WORK ITEM:
Output each record below exactly, leaving any picture out of the copy.

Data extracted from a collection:
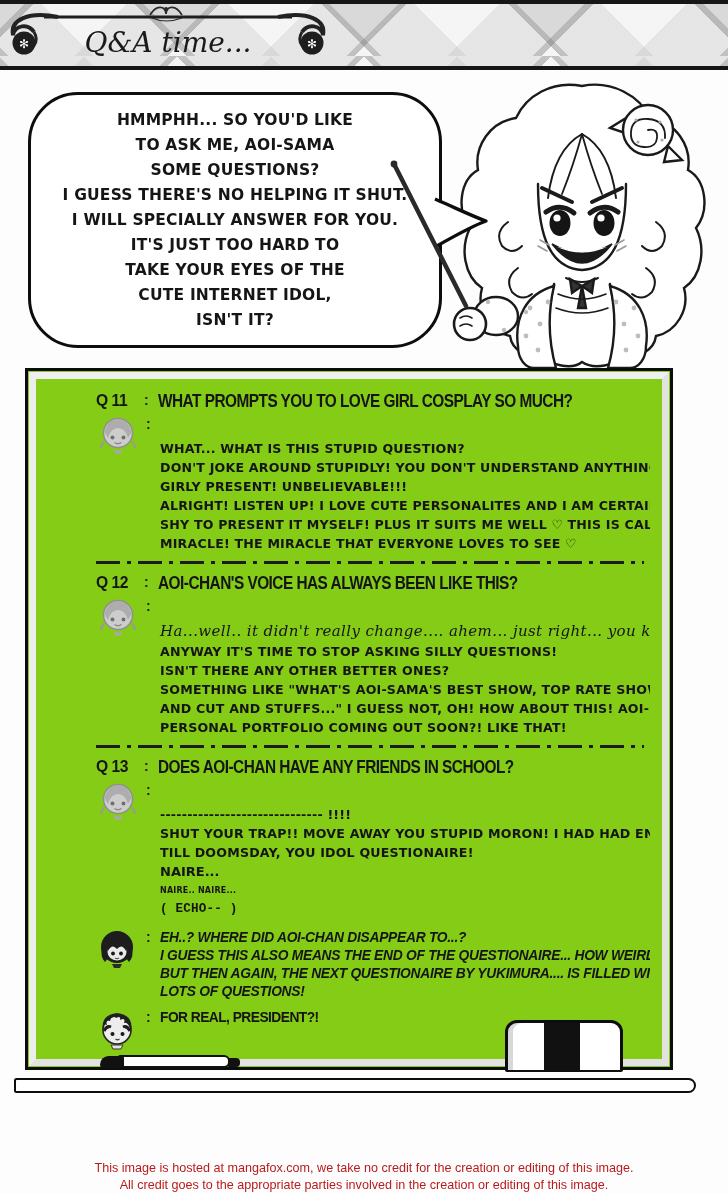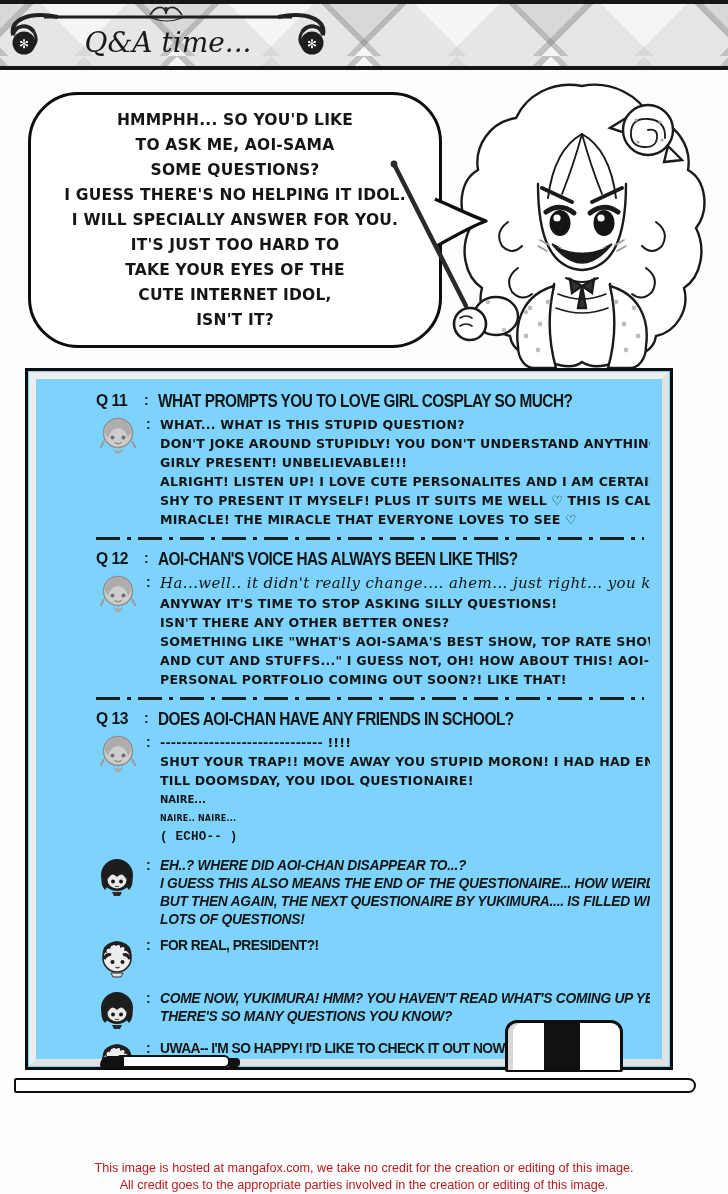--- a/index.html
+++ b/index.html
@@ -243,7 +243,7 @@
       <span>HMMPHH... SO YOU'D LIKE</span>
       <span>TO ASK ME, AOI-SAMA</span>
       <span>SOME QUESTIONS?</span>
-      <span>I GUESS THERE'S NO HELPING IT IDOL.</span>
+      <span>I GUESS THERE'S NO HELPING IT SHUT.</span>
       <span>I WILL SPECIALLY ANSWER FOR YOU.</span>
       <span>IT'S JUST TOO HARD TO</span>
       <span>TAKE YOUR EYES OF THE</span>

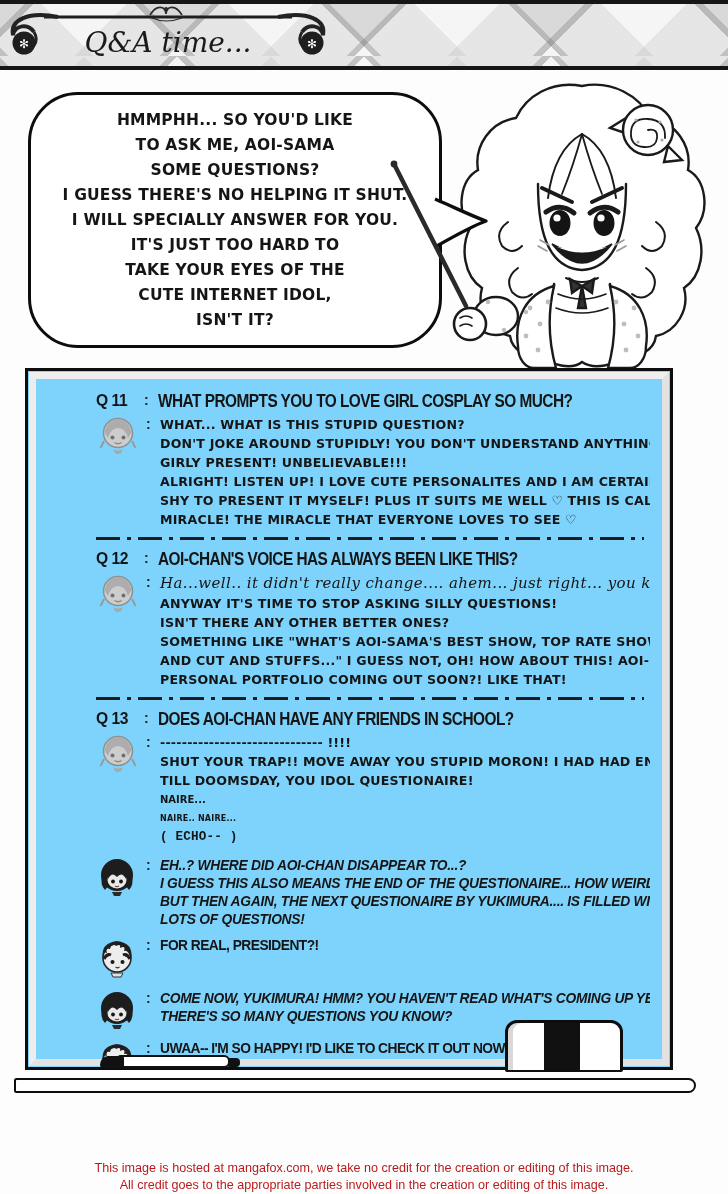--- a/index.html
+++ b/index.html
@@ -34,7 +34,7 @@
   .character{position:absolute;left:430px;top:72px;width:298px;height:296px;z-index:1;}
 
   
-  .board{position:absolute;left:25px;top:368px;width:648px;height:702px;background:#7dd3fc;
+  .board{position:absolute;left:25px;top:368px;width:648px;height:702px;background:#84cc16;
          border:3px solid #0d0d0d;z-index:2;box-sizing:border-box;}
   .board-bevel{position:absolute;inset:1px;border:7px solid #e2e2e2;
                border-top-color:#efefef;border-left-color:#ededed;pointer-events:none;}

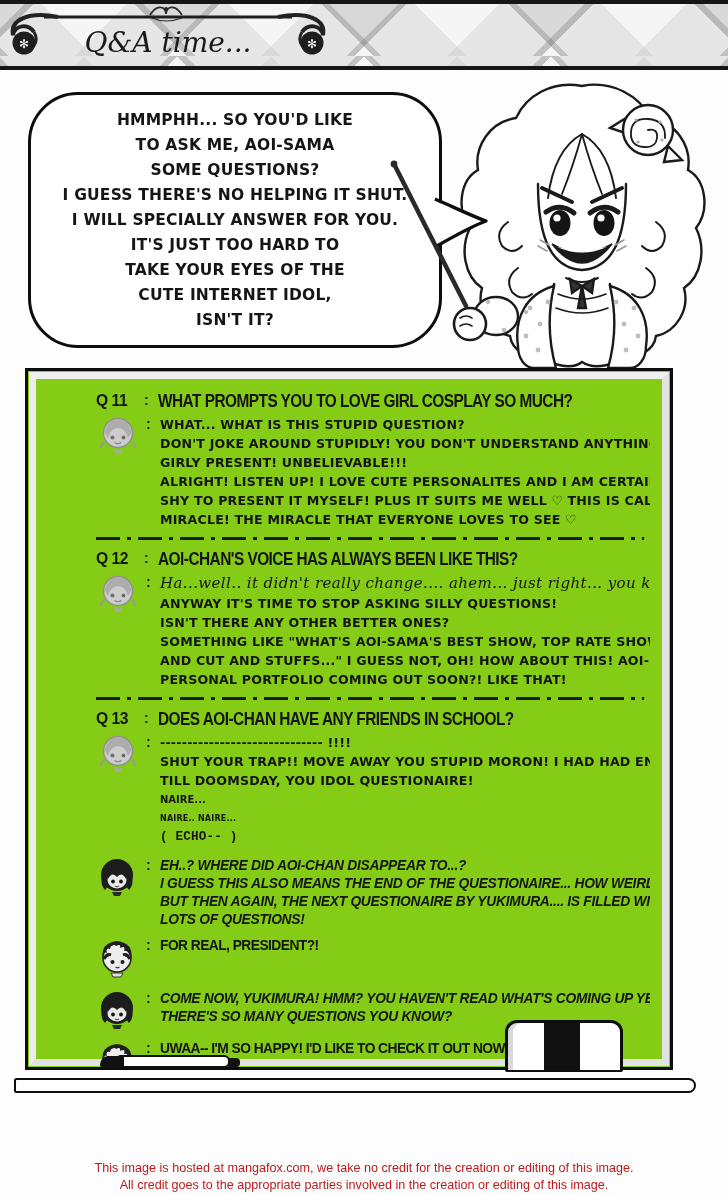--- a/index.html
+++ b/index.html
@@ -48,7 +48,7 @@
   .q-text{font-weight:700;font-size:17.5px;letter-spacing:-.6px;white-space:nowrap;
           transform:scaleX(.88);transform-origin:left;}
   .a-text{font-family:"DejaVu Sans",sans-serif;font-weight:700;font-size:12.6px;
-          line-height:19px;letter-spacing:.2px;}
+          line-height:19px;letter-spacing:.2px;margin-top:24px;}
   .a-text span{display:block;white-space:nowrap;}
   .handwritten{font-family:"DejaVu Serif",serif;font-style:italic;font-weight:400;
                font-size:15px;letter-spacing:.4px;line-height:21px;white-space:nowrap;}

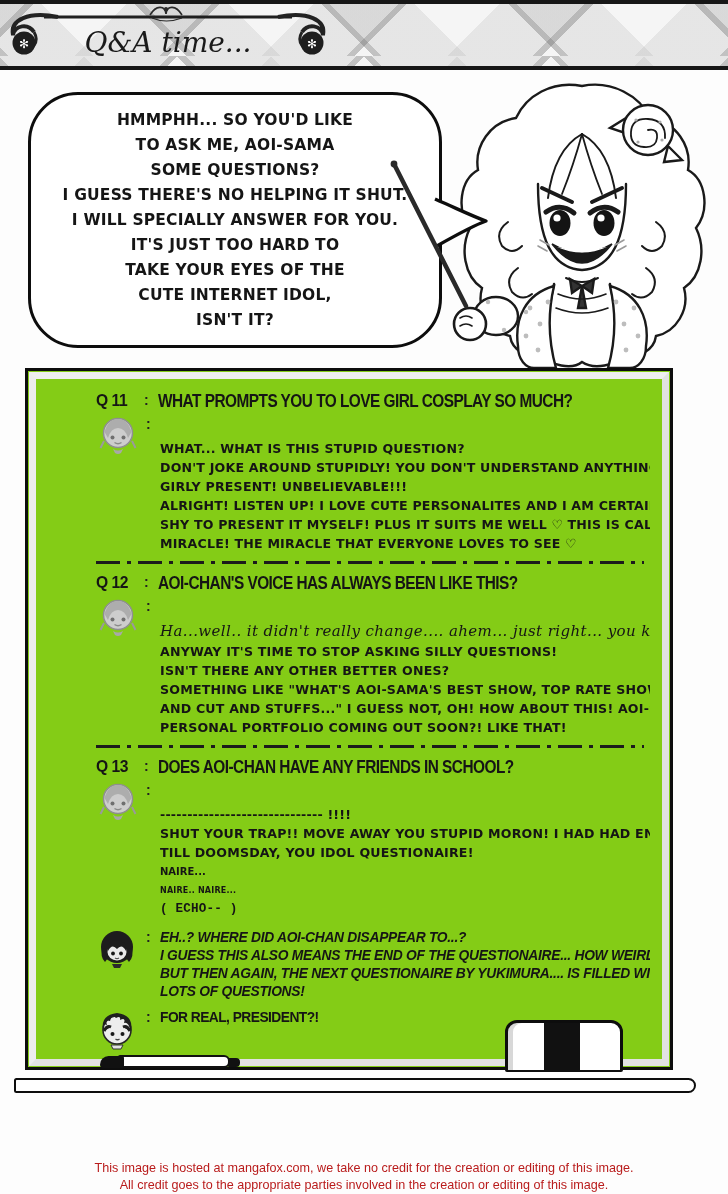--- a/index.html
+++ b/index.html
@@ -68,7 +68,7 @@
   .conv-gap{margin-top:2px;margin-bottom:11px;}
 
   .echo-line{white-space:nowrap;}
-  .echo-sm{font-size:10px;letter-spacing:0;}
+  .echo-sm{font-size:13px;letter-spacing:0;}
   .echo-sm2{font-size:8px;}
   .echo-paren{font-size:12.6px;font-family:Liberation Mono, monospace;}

YOUR RESPONSE:
--- a/index.html
+++ b/index.html
@@ -243,7 +243,7 @@
       <span>HMMPHH... SO YOU'D LIKE</span>
       <span>TO ASK ME, AOI-SAMA</span>
       <span>SOME QUESTIONS?</span>
-      <span>I GUESS THERE'S NO HELPING IT IDOL.</span>
+      <span>I GUESS THERE'S NO HELPING IT SHUT.</span>
       <span>I WILL SPECIALLY ANSWER FOR YOU.</span>
       <span>IT'S JUST TOO HARD TO</span>
       <span>TAKE YOUR EYES OF THE</span>

--- a/index.html
+++ b/index.html
@@ -34,7 +34,7 @@
   .character{position:absolute;left:430px;top:72px;width:298px;height:296px;z-index:1;}
 
   
-  .board{position:absolute;left:25px;top:368px;width:648px;height:702px;background:#7dd3fc;
+  .board{position:absolute;left:25px;top:368px;width:648px;height:702px;background:#84cc16;
          border:3px solid #0d0d0d;z-index:2;box-sizing:border-box;}
   .board-bevel{position:absolute;inset:1px;border:7px solid #e2e2e2;
                border-top-color:#efefef;border-left-color:#ededed;pointer-events:none;}

--- a/index.html
+++ b/index.html
@@ -48,7 +48,7 @@
   .q-text{font-weight:700;font-size:17.5px;letter-spacing:-.6px;white-space:nowrap;
           transform:scaleX(.88);transform-origin:left;}
   .a-text{font-family:"DejaVu Sans",sans-serif;font-weight:700;font-size:12.6px;
-          line-height:19px;letter-spacing:.2px;}
+          line-height:19px;letter-spacing:.2px;margin-top:24px;}
   .a-text span{display:block;white-space:nowrap;}
   .handwritten{font-family:"DejaVu Serif",serif;font-style:italic;font-weight:400;
                font-size:15px;letter-spacing:.4px;line-height:21px;white-space:nowrap;}

--- a/index.html
+++ b/index.html
@@ -68,7 +68,7 @@
   .conv-gap{margin-top:2px;margin-bottom:11px;}
 
   .echo-line{white-space:nowrap;}
-  .echo-sm{font-size:10px;letter-spacing:0;}
+  .echo-sm{font-size:13px;letter-spacing:0;}
   .echo-sm2{font-size:8px;}
   .echo-paren{font-size:12.6px;font-family:Liberation Mono, monospace;}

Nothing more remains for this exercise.